:: Data entries ::
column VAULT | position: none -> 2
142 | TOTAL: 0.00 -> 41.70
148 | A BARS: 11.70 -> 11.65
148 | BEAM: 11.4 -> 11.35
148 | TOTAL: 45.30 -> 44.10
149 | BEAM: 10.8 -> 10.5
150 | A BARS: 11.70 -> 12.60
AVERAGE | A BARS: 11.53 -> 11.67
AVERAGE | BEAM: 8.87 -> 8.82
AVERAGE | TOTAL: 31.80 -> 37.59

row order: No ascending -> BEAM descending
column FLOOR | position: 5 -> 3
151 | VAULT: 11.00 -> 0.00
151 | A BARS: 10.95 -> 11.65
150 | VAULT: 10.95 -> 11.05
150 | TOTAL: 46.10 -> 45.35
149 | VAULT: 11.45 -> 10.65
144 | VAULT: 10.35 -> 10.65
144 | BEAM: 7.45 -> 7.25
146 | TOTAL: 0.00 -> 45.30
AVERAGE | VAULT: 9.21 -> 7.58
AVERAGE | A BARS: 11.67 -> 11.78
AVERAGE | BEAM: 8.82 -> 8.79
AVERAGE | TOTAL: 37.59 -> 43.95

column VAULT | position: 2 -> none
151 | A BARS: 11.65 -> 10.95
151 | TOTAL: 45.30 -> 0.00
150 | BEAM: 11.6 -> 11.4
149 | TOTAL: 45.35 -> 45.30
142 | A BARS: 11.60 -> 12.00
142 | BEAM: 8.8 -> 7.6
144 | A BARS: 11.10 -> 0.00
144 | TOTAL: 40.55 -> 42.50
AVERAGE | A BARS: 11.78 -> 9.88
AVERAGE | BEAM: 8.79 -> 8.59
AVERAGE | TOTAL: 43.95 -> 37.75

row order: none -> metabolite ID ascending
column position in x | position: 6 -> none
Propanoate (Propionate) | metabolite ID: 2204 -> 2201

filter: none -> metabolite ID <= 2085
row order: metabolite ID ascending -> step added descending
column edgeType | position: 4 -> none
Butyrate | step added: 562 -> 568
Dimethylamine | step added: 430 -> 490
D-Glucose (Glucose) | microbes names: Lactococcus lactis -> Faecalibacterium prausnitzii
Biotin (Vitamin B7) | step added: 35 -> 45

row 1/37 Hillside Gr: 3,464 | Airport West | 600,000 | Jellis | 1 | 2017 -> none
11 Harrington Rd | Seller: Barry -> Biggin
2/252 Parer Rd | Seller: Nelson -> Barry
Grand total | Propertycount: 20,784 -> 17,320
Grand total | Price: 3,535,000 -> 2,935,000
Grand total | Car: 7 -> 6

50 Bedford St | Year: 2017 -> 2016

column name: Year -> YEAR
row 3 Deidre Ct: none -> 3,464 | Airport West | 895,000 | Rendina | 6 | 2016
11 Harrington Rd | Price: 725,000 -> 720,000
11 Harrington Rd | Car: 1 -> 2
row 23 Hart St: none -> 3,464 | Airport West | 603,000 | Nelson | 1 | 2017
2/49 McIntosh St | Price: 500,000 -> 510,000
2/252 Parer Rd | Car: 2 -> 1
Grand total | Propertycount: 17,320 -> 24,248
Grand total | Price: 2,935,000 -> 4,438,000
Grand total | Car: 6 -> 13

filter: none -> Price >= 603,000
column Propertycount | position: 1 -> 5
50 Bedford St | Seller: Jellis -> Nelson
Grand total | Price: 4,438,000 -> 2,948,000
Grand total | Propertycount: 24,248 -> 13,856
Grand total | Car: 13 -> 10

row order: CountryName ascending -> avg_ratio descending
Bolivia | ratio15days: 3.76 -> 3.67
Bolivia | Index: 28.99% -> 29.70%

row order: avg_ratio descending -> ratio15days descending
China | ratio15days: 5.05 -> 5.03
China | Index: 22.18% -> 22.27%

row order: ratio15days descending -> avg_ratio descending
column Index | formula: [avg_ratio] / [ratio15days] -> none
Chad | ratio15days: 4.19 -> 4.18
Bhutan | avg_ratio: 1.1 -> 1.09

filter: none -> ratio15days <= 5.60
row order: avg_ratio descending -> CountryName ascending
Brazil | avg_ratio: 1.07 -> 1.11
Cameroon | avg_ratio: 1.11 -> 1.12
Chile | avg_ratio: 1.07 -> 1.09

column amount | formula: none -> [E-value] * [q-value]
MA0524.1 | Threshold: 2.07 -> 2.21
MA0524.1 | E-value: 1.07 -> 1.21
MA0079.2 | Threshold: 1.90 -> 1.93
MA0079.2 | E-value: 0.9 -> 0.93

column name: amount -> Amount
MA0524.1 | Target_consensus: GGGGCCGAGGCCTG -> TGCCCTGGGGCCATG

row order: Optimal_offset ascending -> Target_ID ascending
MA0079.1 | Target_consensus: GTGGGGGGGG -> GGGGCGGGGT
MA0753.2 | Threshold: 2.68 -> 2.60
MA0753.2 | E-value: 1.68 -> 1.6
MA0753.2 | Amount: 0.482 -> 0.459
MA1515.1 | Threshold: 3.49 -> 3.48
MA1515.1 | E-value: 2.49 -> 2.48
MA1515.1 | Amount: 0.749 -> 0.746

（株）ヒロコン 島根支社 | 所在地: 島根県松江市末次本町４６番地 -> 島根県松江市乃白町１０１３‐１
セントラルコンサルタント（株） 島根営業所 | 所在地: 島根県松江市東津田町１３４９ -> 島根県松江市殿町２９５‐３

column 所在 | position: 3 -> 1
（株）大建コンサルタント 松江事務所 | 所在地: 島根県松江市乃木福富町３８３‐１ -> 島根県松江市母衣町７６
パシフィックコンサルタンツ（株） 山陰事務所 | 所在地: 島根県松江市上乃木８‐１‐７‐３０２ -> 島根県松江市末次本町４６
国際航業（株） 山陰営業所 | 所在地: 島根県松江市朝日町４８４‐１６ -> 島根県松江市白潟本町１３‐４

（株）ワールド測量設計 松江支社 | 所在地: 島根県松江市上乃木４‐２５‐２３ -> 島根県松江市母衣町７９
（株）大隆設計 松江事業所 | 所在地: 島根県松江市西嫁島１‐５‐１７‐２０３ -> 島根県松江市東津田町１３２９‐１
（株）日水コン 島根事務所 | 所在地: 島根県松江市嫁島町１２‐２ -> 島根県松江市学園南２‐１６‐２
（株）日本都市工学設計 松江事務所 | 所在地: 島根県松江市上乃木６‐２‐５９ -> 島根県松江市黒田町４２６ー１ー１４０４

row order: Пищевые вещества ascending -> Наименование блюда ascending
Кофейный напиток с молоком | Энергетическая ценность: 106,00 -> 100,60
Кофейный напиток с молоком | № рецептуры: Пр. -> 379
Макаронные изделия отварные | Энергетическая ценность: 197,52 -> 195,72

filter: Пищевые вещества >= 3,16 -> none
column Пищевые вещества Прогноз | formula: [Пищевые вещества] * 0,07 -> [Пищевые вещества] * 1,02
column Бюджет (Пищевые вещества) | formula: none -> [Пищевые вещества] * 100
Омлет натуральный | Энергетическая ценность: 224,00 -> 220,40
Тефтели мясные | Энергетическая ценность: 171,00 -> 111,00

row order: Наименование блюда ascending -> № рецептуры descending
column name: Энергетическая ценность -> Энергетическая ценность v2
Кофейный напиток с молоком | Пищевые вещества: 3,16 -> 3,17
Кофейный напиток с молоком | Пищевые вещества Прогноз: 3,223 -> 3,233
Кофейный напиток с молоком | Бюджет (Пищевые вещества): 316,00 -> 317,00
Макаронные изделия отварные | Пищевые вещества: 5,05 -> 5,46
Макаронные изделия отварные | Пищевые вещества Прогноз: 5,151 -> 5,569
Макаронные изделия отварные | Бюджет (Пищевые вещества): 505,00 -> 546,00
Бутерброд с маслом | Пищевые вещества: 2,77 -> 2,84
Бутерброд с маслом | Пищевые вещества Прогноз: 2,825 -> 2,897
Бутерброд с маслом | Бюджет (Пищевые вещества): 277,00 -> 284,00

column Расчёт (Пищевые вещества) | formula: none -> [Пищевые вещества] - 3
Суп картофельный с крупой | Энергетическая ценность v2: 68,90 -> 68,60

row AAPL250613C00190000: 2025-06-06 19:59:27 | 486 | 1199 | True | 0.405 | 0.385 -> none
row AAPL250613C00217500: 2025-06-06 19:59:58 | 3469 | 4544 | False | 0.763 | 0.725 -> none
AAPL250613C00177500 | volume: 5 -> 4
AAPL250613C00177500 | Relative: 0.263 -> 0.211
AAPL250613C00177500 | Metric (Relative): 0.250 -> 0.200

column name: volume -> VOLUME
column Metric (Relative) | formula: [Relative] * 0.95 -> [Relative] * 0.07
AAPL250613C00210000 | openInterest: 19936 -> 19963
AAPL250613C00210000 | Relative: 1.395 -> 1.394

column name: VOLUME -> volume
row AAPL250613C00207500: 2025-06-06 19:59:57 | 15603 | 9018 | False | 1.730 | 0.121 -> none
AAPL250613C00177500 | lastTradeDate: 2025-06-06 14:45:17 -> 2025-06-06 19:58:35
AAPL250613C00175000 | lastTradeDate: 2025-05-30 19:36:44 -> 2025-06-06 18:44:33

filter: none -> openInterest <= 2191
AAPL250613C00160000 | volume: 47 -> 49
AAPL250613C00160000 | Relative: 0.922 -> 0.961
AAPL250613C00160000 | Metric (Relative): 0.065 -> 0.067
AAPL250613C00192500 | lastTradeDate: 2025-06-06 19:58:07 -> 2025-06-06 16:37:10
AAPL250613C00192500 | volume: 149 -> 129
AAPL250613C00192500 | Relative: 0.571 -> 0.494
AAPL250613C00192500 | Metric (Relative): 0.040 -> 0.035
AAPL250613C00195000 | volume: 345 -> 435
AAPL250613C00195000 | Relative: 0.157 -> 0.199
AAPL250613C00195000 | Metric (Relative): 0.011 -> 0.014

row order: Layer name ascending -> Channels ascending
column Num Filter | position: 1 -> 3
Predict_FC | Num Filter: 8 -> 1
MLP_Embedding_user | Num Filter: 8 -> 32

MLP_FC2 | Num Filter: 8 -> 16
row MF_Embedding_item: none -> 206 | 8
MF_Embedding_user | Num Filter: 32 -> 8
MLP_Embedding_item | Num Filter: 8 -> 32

:: Exercise aim ::
Copy out only the lines running from the beginning of the data to the line with "142 | BEAM: 8.8 -> 7.6", both ends included.

:: Reply ::
column VAULT | position: none -> 2
142 | TOTAL: 0.00 -> 41.70
148 | A BARS: 11.70 -> 11.65
148 | BEAM: 11.4 -> 11.35
148 | TOTAL: 45.30 -> 44.10
149 | BEAM: 10.8 -> 10.5
150 | A BARS: 11.70 -> 12.60
AVERAGE | A BARS: 11.53 -> 11.67
AVERAGE | BEAM: 8.87 -> 8.82
AVERAGE | TOTAL: 31.80 -> 37.59

row order: No ascending -> BEAM descending
column FLOOR | position: 5 -> 3
151 | VAULT: 11.00 -> 0.00
151 | A BARS: 10.95 -> 11.65
150 | VAULT: 10.95 -> 11.05
150 | TOTAL: 46.10 -> 45.35
149 | VAULT: 11.45 -> 10.65
144 | VAULT: 10.35 -> 10.65
144 | BEAM: 7.45 -> 7.25
146 | TOTAL: 0.00 -> 45.30
AVERAGE | VAULT: 9.21 -> 7.58
AVERAGE | A BARS: 11.67 -> 11.78
AVERAGE | BEAM: 8.82 -> 8.79
AVERAGE | TOTAL: 37.59 -> 43.95

column VAULT | position: 2 -> none
151 | A BARS: 11.65 -> 10.95
151 | TOTAL: 45.30 -> 0.00
150 | BEAM: 11.6 -> 11.4
149 | TOTAL: 45.35 -> 45.30
142 | A BARS: 11.60 -> 12.00
142 | BEAM: 8.8 -> 7.6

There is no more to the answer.